### INSTRUCTIONS FOR THE TASK
All of the entries should be returned without a single change.

### MATERIAL TO PROCESS
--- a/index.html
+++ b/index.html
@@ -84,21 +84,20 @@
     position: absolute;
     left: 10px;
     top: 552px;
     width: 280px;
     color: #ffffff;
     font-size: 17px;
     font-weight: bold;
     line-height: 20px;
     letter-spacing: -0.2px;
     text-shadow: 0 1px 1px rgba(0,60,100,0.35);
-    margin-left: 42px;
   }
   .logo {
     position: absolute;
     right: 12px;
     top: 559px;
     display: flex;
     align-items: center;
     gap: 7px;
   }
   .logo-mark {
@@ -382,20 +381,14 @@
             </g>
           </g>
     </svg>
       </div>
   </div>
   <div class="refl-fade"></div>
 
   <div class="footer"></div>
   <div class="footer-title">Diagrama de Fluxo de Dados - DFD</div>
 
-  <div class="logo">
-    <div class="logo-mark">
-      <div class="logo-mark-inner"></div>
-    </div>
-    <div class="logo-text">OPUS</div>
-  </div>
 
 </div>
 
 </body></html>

### EXERCISE RESPONSE
--- a/index.html
+++ b/index.html
@@ -84,21 +84,20 @@
     position: absolute;
     left: 10px;
     top: 552px;
     width: 280px;
     color: #ffffff;
     font-size: 17px;
     font-weight: bold;
     line-height: 20px;
     letter-spacing: -0.2px;
     text-shadow: 0 1px 1px rgba(0,60,100,0.35);
-    margin-left: 42px;
   }
   .logo {
     position: absolute;
     right: 12px;
     top: 559px;
     display: flex;
     align-items: center;
     gap: 7px;
   }
   .logo-mark {
@@ -382,20 +381,14 @@
             </g>
           </g>
     </svg>
       </div>
   </div>
   <div class="refl-fade"></div>
 
   <div class="footer"></div>
   <div class="footer-title">Diagrama de Fluxo de Dados - DFD</div>
 
-  <div class="logo">
-    <div class="logo-mark">
-      <div class="logo-mark-inner"></div>
-    </div>
-    <div class="logo-text">OPUS</div>
-  </div>
 
 </div>
 
 </body></html>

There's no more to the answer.